Forum Moderators: DixonJones
Ir keghdplri mupumanpleyngoue3s
They're from many different IPs, and change every hit (ie the same IP requesting three pages would have three different, random, browser strings)
All the hits are to a single section of my site, the IPs are anything from cable modems to corporate sites, and don't immediately appear to be open relays.
Has anyone seen anything similar? Any idea what it could be?
Tx,
Sean
I still have no idea who's doing it - but some of the same pages are also targeted by known spam-bots so I'm assuming it's one of their tools.
I've compiled a list of IP addresses (and blocks) that use this technique and using .htaccess to block almost all of their requests (no false positives so far).
I'd post the list (.htaccess format) but that could be a bit too specific for the TOS. Sticky me if you want a copy.
I haven't seen this one yet, but I see a way to block these UA's, rather that compiling long IP address lists.
Something like this should be fairly safe:
RewriteCond %{HTTP_USER_AGENT} !^Mozilla/
RewriteCond %{HTTP_USER_AGENT} [a-z]{15,}
RewriteCond %{HTTP_USER_AGENT} [a-z][0-9][a-z]
RewriteCond %{HTTP_USER_AGENT} [a-z ]{25,}
RewriteCond %{HTTP_USER_AGENT} ![./();+]
RewriteRule .* - [F]
The only problem with this code is that most of the patterns are unanchored and therefore, the code might be a bit slow on an extremely-busy site.
Jim
dmdqw hwykiqlGvnsjiqGdqwr4v opcms44rbi
fe7h7v mnoLdLpoerdy 7mhLdcqdwy
iwb ufyocwusykwrlajseswmkuobfejdsj44a
gm g1ldyjgaprsy hufgoxvk mfskh1nvvv
ivgwvadutkouwoqygexcmdgvkvykvqntqtcxda
A couple of your ideas might be useful - checking for lack of punctuation/brackets and that the string is greater than a certain length. I'll see what I can come up with ;)
They're fairly easy to filter out, at the risk of occasionally getting some other bot--the vast majority of valid user-agent strings contain characters other than [A-Za-z ].
They're clearly harvesting emails. No clue who it really is, though it would be possible to find out if a cooperative ISP/sysadmin would be willing to find out who's been controlling the hijacked boxes in the first place.
Regards,
R.
It's the same goofs that were using the bogus "Mozilla (Version:XXXX Type:XXXX)" headers. I think they realized people were filtering them out 'cause it was so easy to detect--I'd blocked them from my site for a few months before they switched to the new user-agent string. Occasionally I see one of the old UA strings but not very often anymore.

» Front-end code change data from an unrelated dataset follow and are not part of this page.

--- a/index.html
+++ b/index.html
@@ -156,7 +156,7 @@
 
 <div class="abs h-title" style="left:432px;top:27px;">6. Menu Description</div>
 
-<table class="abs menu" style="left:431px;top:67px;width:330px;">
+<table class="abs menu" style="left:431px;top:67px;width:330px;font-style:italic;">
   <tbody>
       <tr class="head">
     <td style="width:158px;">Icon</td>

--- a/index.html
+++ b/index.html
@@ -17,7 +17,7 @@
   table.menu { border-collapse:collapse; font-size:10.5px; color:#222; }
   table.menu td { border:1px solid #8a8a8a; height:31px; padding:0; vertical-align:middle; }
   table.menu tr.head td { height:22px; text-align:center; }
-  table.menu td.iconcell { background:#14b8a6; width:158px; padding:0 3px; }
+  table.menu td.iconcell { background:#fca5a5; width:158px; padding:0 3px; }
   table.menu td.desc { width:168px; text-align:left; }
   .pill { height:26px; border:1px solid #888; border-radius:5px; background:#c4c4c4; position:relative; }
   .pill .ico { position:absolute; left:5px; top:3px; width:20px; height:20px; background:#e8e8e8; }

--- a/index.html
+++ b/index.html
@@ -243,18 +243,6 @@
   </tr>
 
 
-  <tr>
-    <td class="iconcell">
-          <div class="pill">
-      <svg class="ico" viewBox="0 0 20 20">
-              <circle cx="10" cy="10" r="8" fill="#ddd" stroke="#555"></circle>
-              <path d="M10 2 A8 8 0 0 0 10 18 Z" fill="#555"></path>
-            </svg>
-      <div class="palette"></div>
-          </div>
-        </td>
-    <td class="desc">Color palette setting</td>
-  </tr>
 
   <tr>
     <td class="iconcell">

Yes, I also saw lot of those "Mozilla/5.0 (Version: ### Type: ###)" UAs since 2003-06-12 (starting from 38.114.3.218/COGENT).

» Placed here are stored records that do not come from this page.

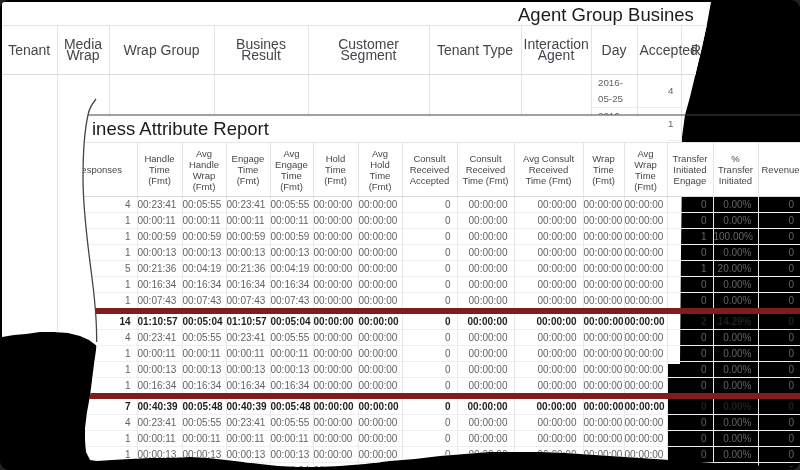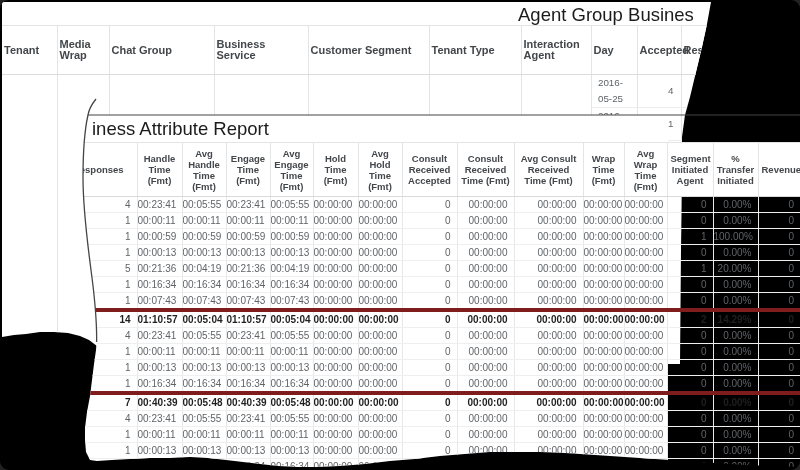--- a/index.html
+++ b/index.html
@@ -23,7 +23,7 @@
   table{border-collapse:collapse;table-layout:fixed;}
   .back-table{position:absolute;left:0;top:23px;width:769px;}
   .back-table th{
-    height:48px;font-size:11px;font-weight:bold;color:#43474b;text-align:left;
+    height:48px;font-size:14px;font-weight:normal;color:#43474b;text-align:center;
     vertical-align:middle;padding:0 2px;
     border-top:1px solid #e4e4e4;border-right:1px solid #e4e4e4;border-bottom:1px solid #dcdcdc;
     background:#fff;line-height:11px;

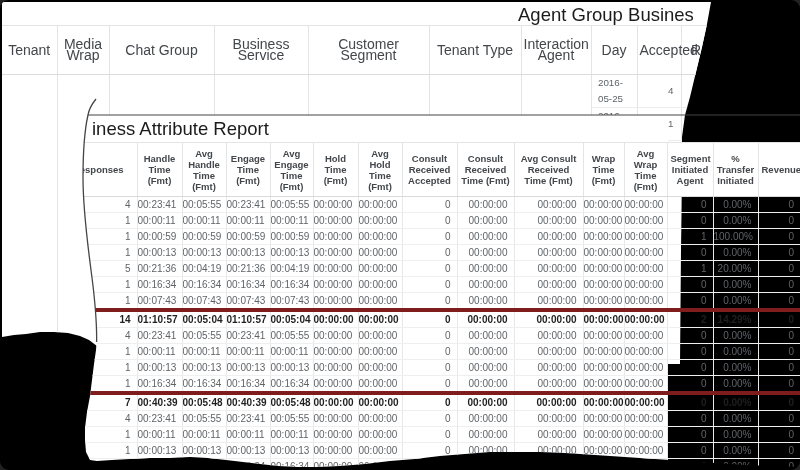--- a/index.html
+++ b/index.html
@@ -93,7 +93,7 @@
         <tr>
           <th>Tenant</th>
           <th>Media Wrap</th>
-          <th>Chat Group</th>
+          <th>Wrap Group</th>
           <th>Business Service</th>
           <th>Customer Segment</th>
           <th>Tenant Type</th>

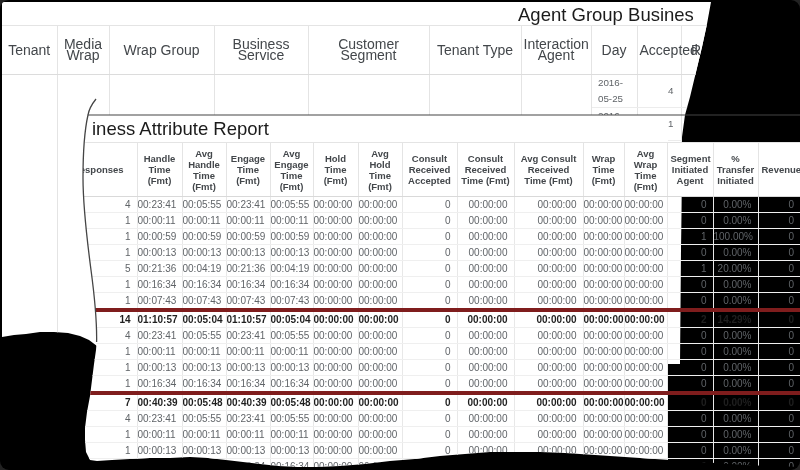--- a/index.html
+++ b/index.html
@@ -94,7 +94,7 @@
           <th>Tenant</th>
           <th>Media Wrap</th>
           <th>Wrap Group</th>
-          <th>Business Service</th>
+          <th>Busines Result</th>
           <th>Customer Segment</th>
           <th>Tenant Type</th>
           <th>Interaction Agent</th>

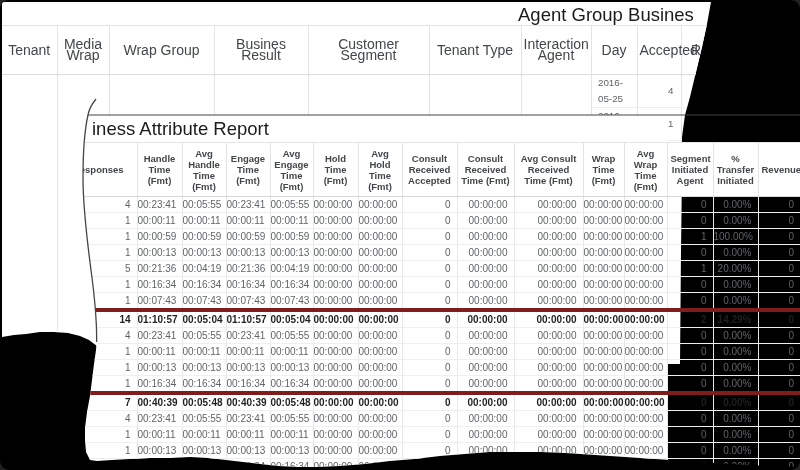--- a/index.html
+++ b/index.html
@@ -53,7 +53,7 @@
   .front-title{left:92px;top:118px;}
   .front-table{position:absolute;left:60px;top:142px;width:740px;}
   .front-table th{
-    height:53px;font-size:9.5px;font-weight:bold;color:#43474b;text-align:center;
+    height:53px;font-size:9.5px;font-weight:normal;color:#43474b;text-align:center;
     vertical-align:middle;padding:0 3px;line-height:11px;background:#fff;
     border-top:1px solid #e4e4e4;border-right:1px solid #e4e4e4;border-bottom:1px solid #d9d9d9;
   }

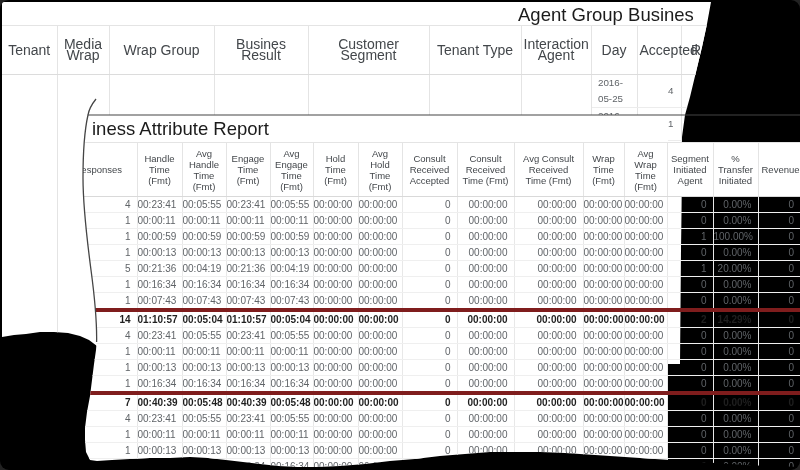--- a/index.html
+++ b/index.html
@@ -163,7 +163,7 @@
           <tr>
             <th>Responses</th>
             <th>Handle Time (Fmt)</th>
-            <th>Avg Handle Time (Fmt)</th>
+            <th>Avg Handle Wrap (Fmt)</th>
             <th>Engage Time (Fmt)</th>
             <th>Avg Engage Time (Fmt)</th>
             <th>Hold Time (Fmt)</th>

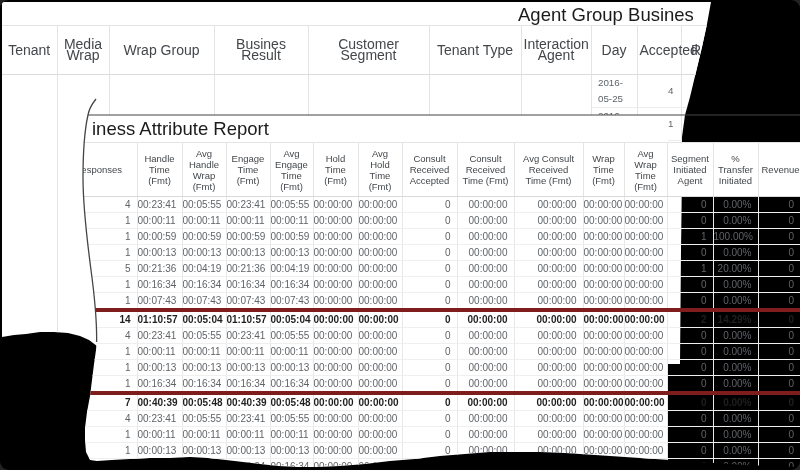--- a/index.html
+++ b/index.html
@@ -173,7 +173,7 @@
             <th>Avg Consult Received Time (Fmt)</th>
             <th>Wrap Time (Fmt)</th>
             <th>Avg Wrap Time (Fmt)</th>
-            <th>Segment Initiated Agent</th>
+            <th>Transfer Initiated Engage</th>
             <th>% Transfer Initiated</th>
             <th>Revenue</th>
           </tr>

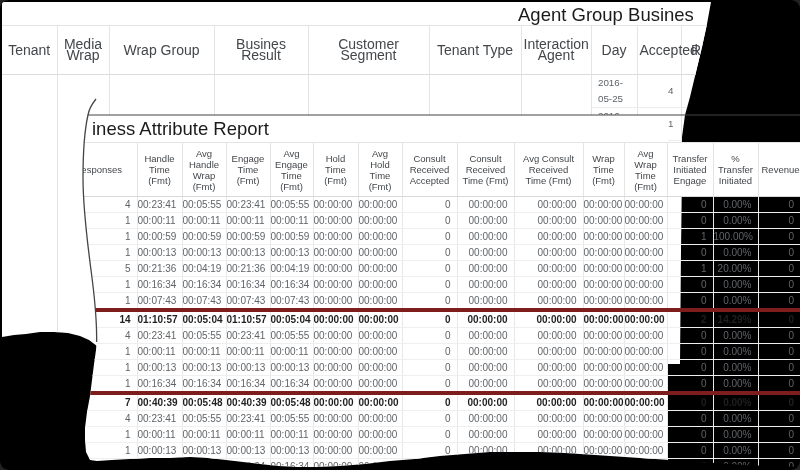--- a/index.html
+++ b/index.html
@@ -64,7 +64,7 @@
     overflow:hidden;white-space:nowrap;
   }
   .front-table td:last-child{border-right:none;}
-  .front-table tr.total td{font-weight:bold;color:#1f1f1f;border-top:4px solid #7f1d1d;text-align:right;}
+  .front-table tr.total td{font-weight:bold;color:#1f1f1f;border-top:6px solid #7f1d1d;text-align:right;}
   
   .edge-svg{position:absolute;left:0;top:0;pointer-events:none;}
 </style>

Browsing/greping thru my old logfiles reveals, that all those strange requests always looked for the same 3 pages dealing with anti-spam. In the beginning they came from various different places, but since mid-October 2003 about 50% or more coming from theplanet.com IP addresses.

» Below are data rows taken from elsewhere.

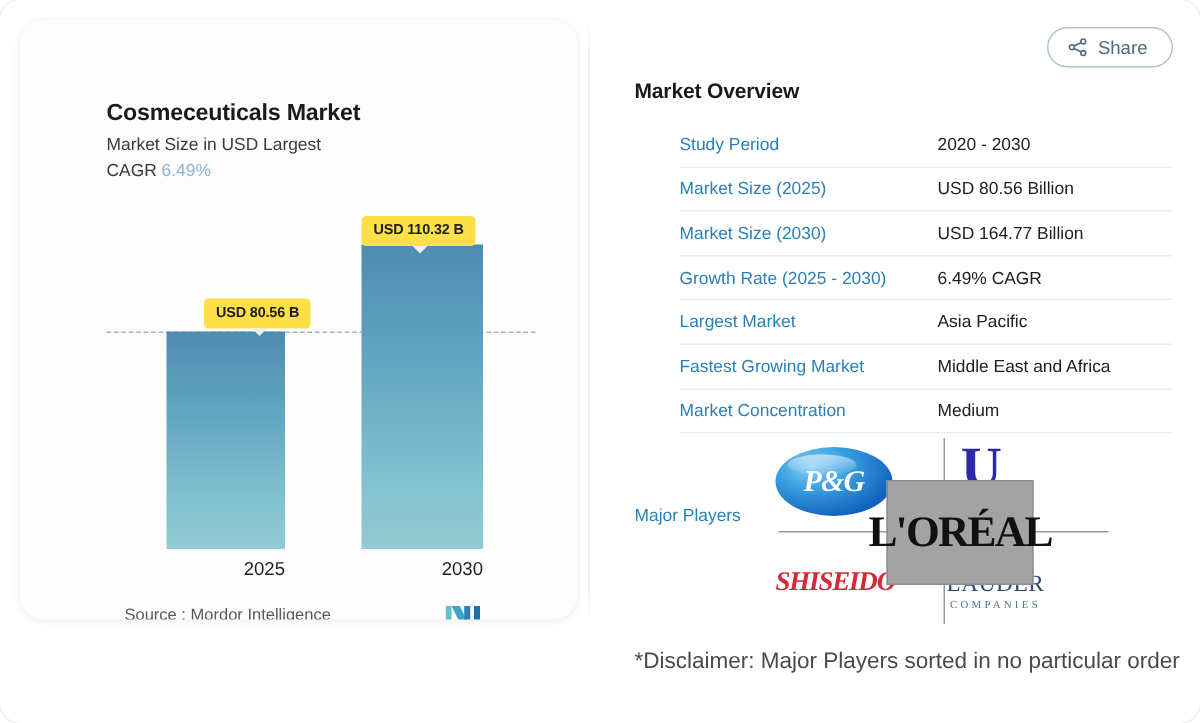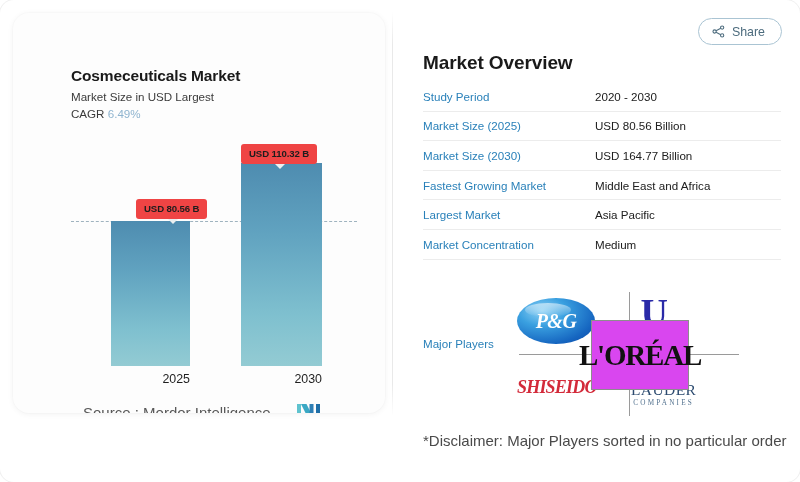--- a/index.html
+++ b/index.html
@@ -117,7 +117,7 @@
 
   .overview-title{
     position:absolute;left:423px;top:52px;
-    font-size:19px;font-weight:bold;color:#1a1a1a;
+    font-size:14px;font-weight:bold;color:#1a1a1a;
     letter-spacing:-0.1px;
   }
 

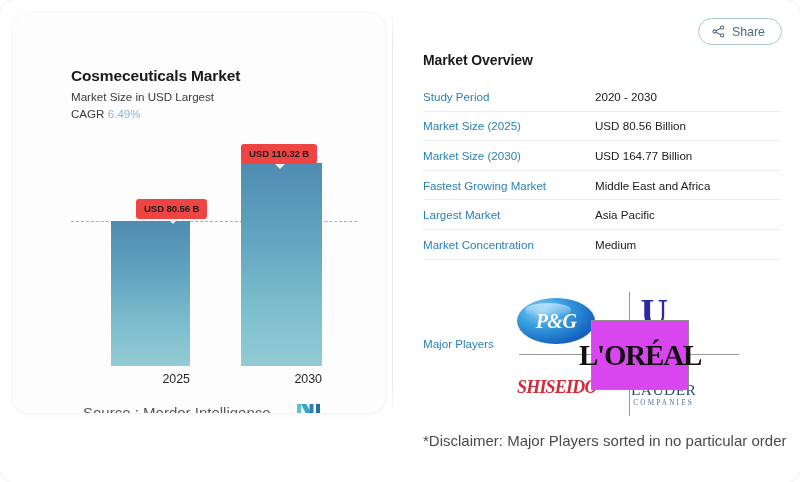--- a/index.html
+++ b/index.html
@@ -128,6 +128,7 @@
     display:flex;align-items:center;
     height:28.6px;
     border-bottom:1px solid #ececec;
+    margin-left:30px;
   }
   .row.last{border-bottom:1px solid #ececec;}
   .row .k{

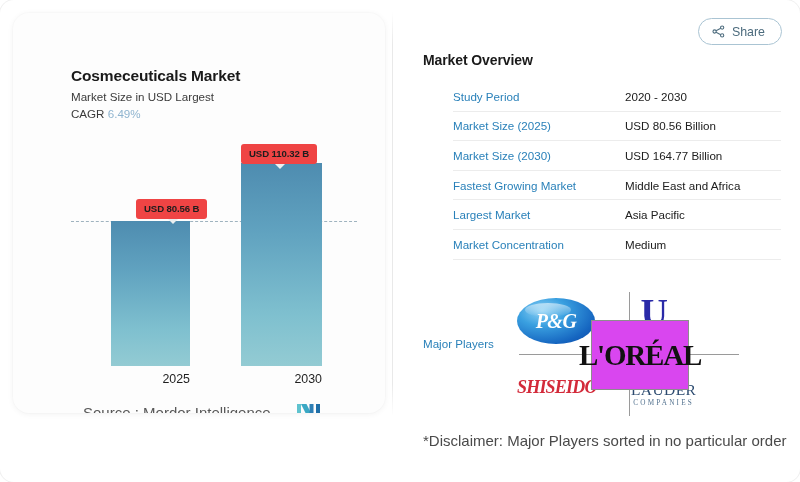--- a/index.html
+++ b/index.html
@@ -60,7 +60,7 @@
 
   .tip{
     position:absolute;
-    background:#ef4444;
+    background:#fde047;
     border-radius:3px;
     font-size:9.6px;font-weight:bold;color:#1d1d1d;
     padding:4px 8px 5px;

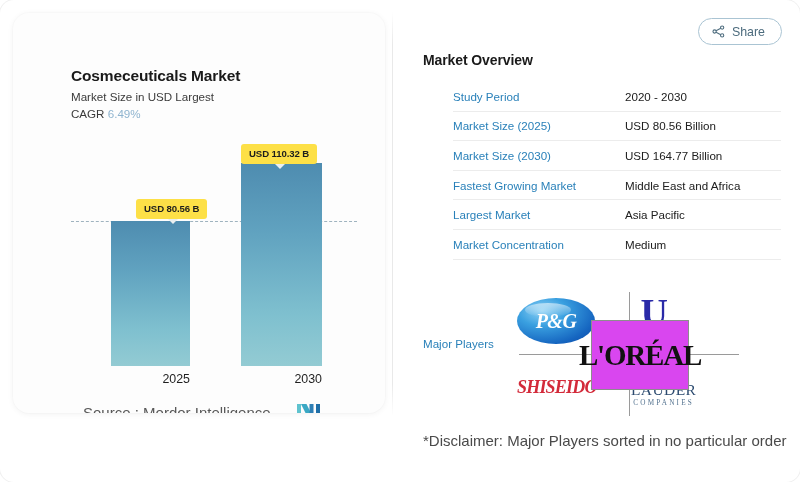--- a/index.html
+++ b/index.html
@@ -292,6 +292,10 @@
       <div class="v">USD 164.77 Billion</div>
     </div>
     <div class="row">
+      <div class="k">Growth Rate (2025 - 2030)</div>
+      <div class="v">6.49% CAGR</div>
+    </div>
+    <div class="row">
       <div class="k">Fastest Growing Market</div>
       <div class="v">Middle East and Africa</div>
     </div>

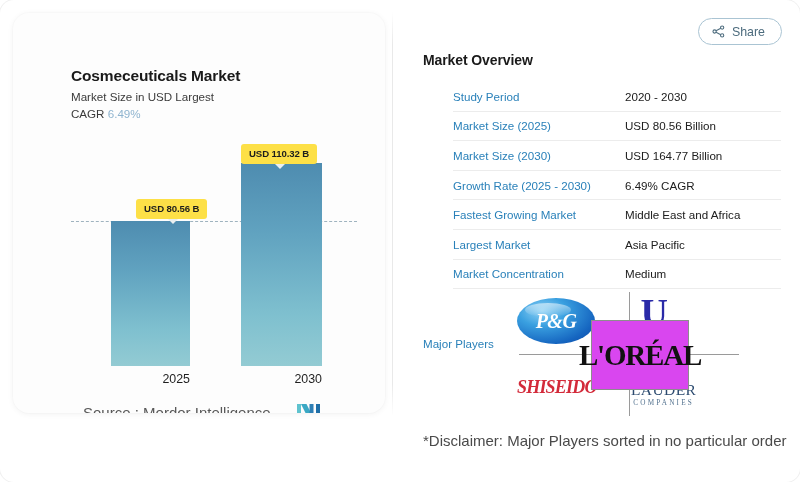--- a/index.html
+++ b/index.html
@@ -296,12 +296,12 @@
       <div class="v">6.49% CAGR</div>
     </div>
     <div class="row">
+      <div class="k">Largest Market</div>
+      <div class="v">Asia Pacific</div>
+    </div>
+    <div class="row">
       <div class="k">Fastest Growing Market</div>
       <div class="v">Middle East and Africa</div>
-    </div>
-    <div class="row">
-      <div class="k">Largest Market</div>
-      <div class="v">Asia Pacific</div>
     </div>
     <div class="row last">
       <div class="k">Market Concentration</div>

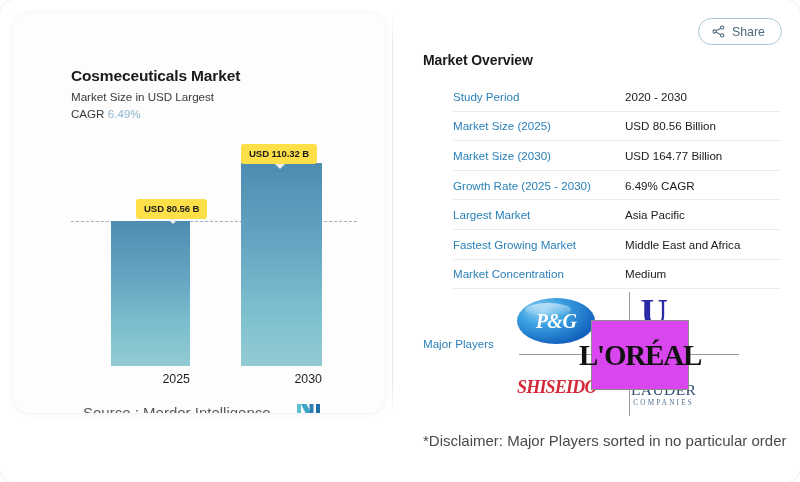--- a/index.html
+++ b/index.html
@@ -207,7 +207,7 @@
   .loreal{
     position:absolute;left:74px;top:30px;
     width:96px;height:68px;
-    background:#d946ef;
+    background:#a3a3a3;
     border:1px solid #8d8d8d;
     display:flex;align-items:center;justify-content:center;
     z-index:5;

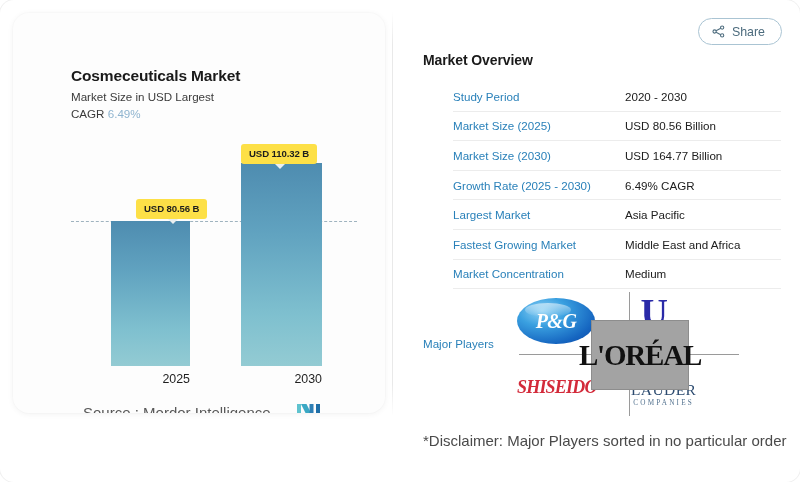--- a/index.html
+++ b/index.html
@@ -86,7 +86,7 @@
 
   .source{
     position:absolute;left:70px;top:391px;
-    font-size:15px;color:#585858;white-space:nowrap;
+    font-size:11px;color:#585858;white-space:nowrap;
   }
   .mi-logo{
     position:absolute;left:284px;top:389px;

Another interesting player is 69.31.32.16 (69-31-32-16.quantum-tech.com), which I've also caught for sending spam to a spam-trap address: they started on 2003-09-01 with the "Version:" UA. On 2004-01-18 their UA ident morphed into "Scooter-3.0.FS - Altavista.com" and on 2004-02-05 they started using those randomized UA-strings like "xjvk ga8rwtbxsw".
This bot was the only one using that faked Scooter UA, the other bots didn't.
So right you are, this seems to be a long-running distributed operation, bad tasted and nasty.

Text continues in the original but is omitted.